◆ **PROBLEM DESCRIPTION**: Only the lines from the line containing "rules-run-commands/: Command execution rules." to the end of the records, both included, belong in the answer, copied exactly.

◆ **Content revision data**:
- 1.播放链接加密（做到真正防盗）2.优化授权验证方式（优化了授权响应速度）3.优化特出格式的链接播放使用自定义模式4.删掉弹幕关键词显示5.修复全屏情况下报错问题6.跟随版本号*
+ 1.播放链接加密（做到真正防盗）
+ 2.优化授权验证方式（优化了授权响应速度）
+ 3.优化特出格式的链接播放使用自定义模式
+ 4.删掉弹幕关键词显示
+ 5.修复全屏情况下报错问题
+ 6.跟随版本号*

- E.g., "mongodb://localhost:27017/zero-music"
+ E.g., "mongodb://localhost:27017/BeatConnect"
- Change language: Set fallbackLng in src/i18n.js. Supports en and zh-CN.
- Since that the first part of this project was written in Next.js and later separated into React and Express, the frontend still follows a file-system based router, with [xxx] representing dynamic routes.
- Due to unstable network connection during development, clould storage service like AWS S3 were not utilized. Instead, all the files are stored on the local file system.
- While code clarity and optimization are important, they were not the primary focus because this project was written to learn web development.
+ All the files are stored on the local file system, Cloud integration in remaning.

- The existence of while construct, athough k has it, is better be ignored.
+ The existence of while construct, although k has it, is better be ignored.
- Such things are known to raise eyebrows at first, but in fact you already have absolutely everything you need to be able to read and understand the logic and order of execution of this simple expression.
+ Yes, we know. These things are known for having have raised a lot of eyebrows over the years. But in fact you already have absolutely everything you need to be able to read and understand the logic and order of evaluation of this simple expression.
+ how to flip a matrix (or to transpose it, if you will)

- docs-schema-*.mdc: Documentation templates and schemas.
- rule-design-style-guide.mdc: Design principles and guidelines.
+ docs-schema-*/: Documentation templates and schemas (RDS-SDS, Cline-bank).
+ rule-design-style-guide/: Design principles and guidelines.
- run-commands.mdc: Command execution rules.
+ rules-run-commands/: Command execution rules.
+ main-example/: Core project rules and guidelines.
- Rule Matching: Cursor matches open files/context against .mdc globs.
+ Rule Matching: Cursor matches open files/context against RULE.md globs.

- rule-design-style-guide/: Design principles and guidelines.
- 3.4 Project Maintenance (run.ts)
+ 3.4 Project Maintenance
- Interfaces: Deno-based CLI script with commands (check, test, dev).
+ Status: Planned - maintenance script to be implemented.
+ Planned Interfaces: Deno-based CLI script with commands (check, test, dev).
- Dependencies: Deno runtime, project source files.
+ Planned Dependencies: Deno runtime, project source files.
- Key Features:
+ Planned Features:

◆ **SOLUTION BELOW**:
+ rules-run-commands/: Command execution rules.
+ main-example/: Core project rules and guidelines.
- Rule Matching: Cursor matches open files/context against .mdc globs.
+ Rule Matching: Cursor matches open files/context against RULE.md globs.

- rule-design-style-guide/: Design principles and guidelines.
- 3.4 Project Maintenance (run.ts)
+ 3.4 Project Maintenance
- Interfaces: Deno-based CLI script with commands (check, test, dev).
+ Status: Planned - maintenance script to be implemented.
+ Planned Interfaces: Deno-based CLI script with commands (check, test, dev).
- Dependencies: Deno runtime, project source files.
+ Planned Dependencies: Deno runtime, project source files.
- Key Features:
+ Planned Features:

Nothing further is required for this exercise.